There are a number of quality performances here, starting with McCarthy, whose move away from silly comedies has gone surprisingly well to this point. With Mad Men and Handmaid’s Tale, Moss already had her dramatic pelts on the wall, but she gets her moments to shine as the abused prey turned predator. Gleason is good as the psycho muscle, and Dale brings some menace as Ruby’s estranged husband. Margo Martindale (of The Americans fame) is delightfully detestable as Dale’s mother and the true power behind the mob.
Even if it doesn’t fully deliver on its promise, The Kitchen has an interesting idea, and the setting is fairly well executed (at least outside of a couple terrible CGI shots). There’s also a good amount of action for those that like to see lots of “whacking” in their mob movies.
While the idea is interesting, the execution leaves a lot to be desired. The way that the various shop owners just go along with the idea of three women undercutting the mob with basically no questions asked seemed lazy and absurd. It feels like they went from broke to successful overnight, and since no struggle or adversity is shown in reaching that point it doesn’t provide a reason to feel happy for them. They blew through that aspect of the story far too quickly in a rush to start piling up the dead bodies.

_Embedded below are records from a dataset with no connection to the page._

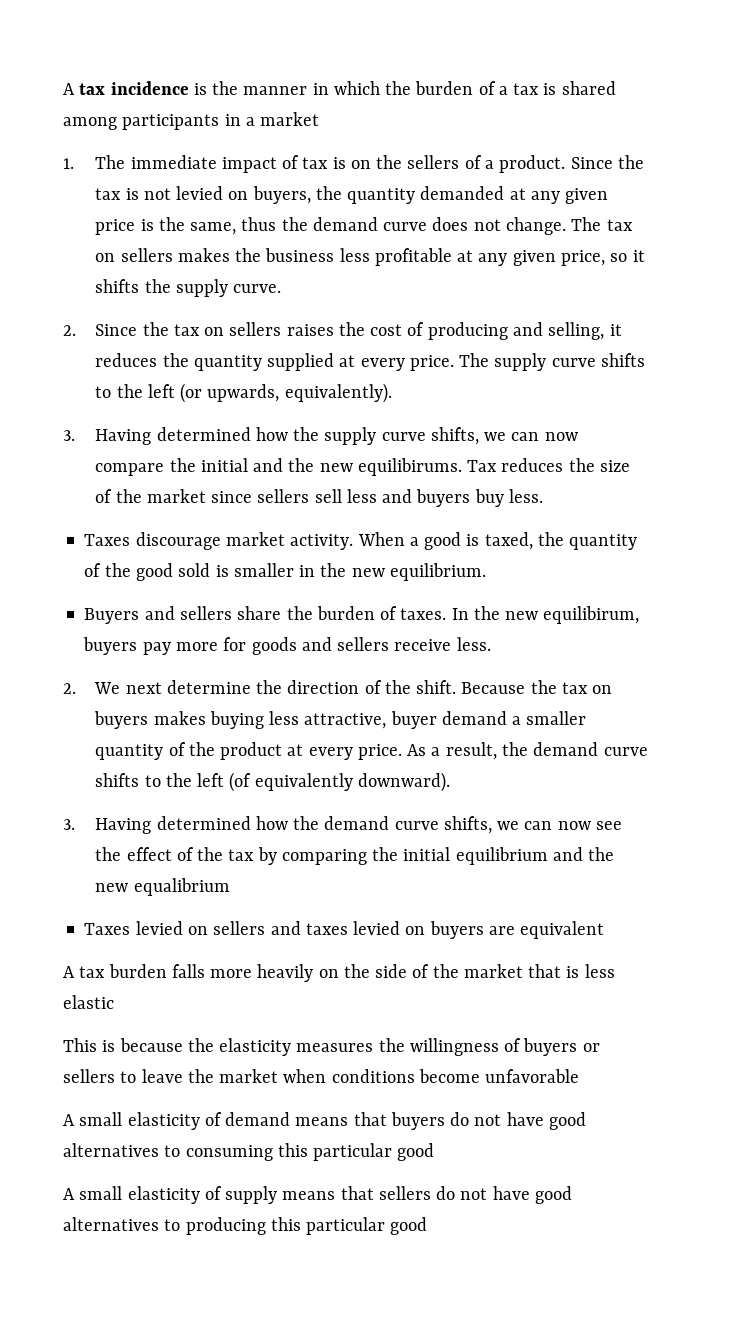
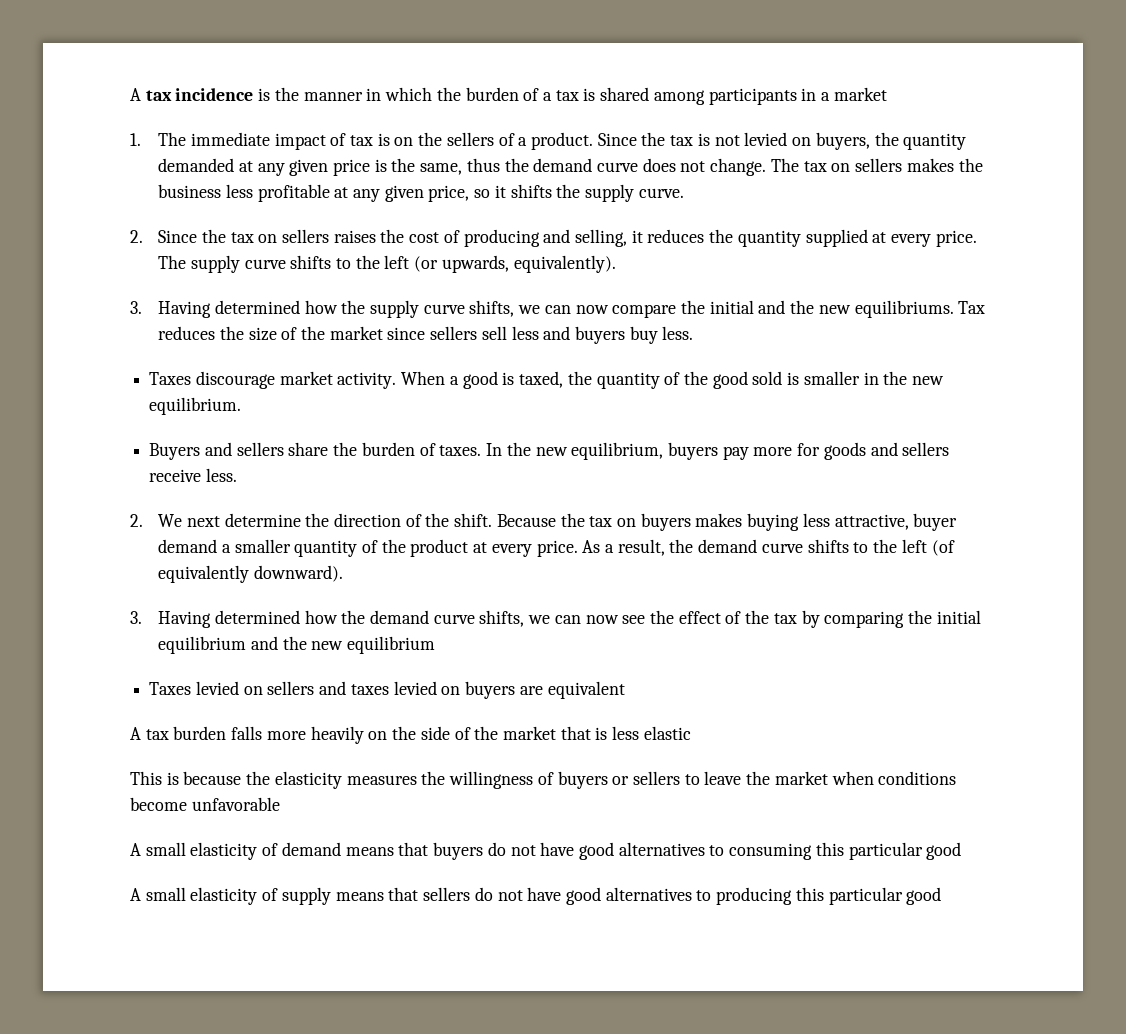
[357,458,462,476] equilibirums. -> [854,300,954,318] equilibriums.
[543,606,640,624] equilibirum, -> [571,442,664,460] equilibrium,
[133,878,230,896] equalibrium -> [346,636,435,654] equilibrium

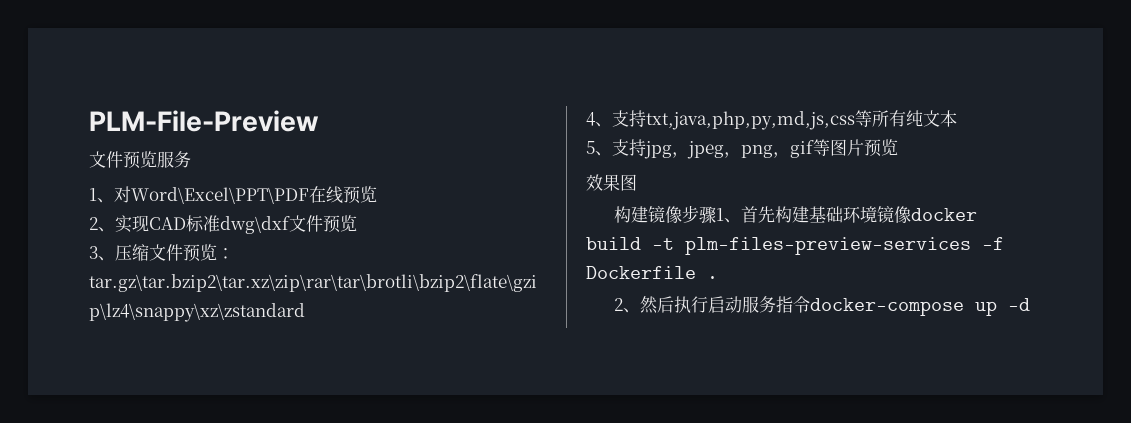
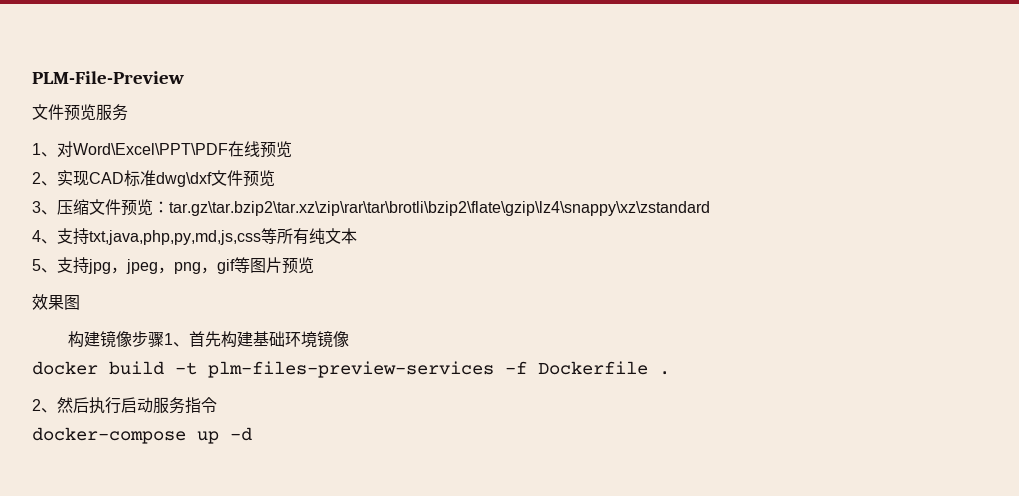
(911, 215) none -> (349, 339) //
(810, 304) none -> (217, 405) //

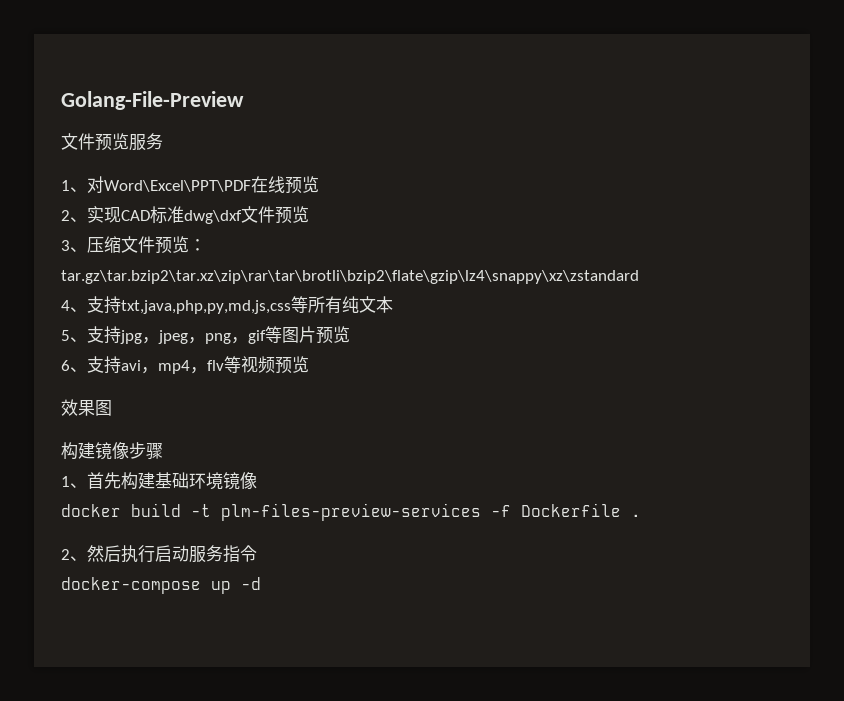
[32,71,184,84] PLM-File-Preview -> [61,91,244,110] Golang-File-Preview
(314, 265) none -> [61,356,309,374] // 6、支持avi，mp4，flv等视频预览
(164, 339) none -> (163, 451) //

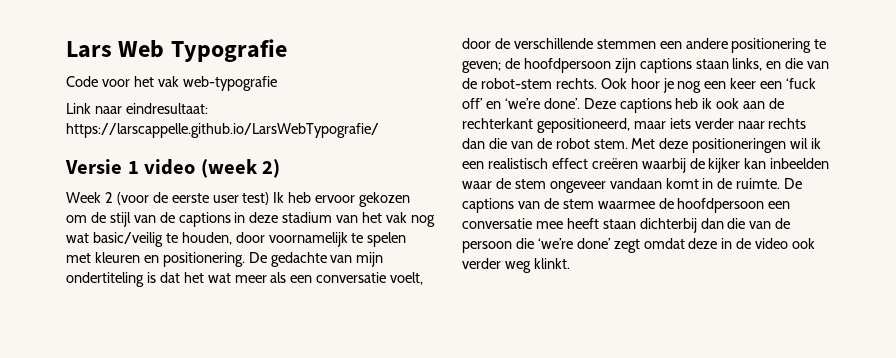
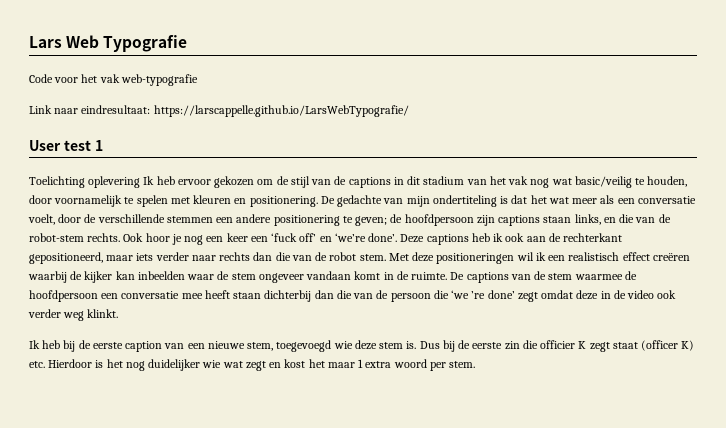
[65,159,281,178] [66,192,270,205] Versie 1 video (week 2) // Week 2 (voor de eerste user test) -> [29,140,103,151] [29,176,141,188] User test 1 // Toelichting oplevering
[249,212,279,223] deze -> [407,176,421,185] dit
[537,238,573,249] ‘we’re -> [451,290,486,299] ‘we ’re
(570, 263) none -> [29,340,695,352] [29,359,476,371] // Ik heb bij de eerste caption van een nieuwe stem, toegevoegd wie deze stem is. Dus bij de eerste zin die officier K zegt staat (officer K) etc. Hierdoor is het nog duidelijker wie wat zegt en kost het maar 1 extra woord per stem.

Most of the cast is good, but you’ll notice we never mentioned Tiffany Haddish, who, like McCarthy, is a comedian transitioning to a serious role. She doesn’t handle it as cleanly, and many of her scenes come across as forced. There’s also a sub-plot involving her that isn’t handled well at all. That’s obviously not a knock on her since she isn’t involved with the script, but her motivations just aren’t hashed out enough (and don’t get us started on the “twist”).
THE BONUS FEATURES
There’s a single deleted scene that actually addresses a subject that should have been addressed in the film, albeit in brief fashion. Beyond that you get a couple of fairly short catch-all behind the scenes featurettes that cover a variety of topics.
The Kitchen has some cool ideas but never seems able to take the time to dig into them, blowing through what should’ve been the meat of the film and leaving us to wait for the next grisly death rather than invest in the characters.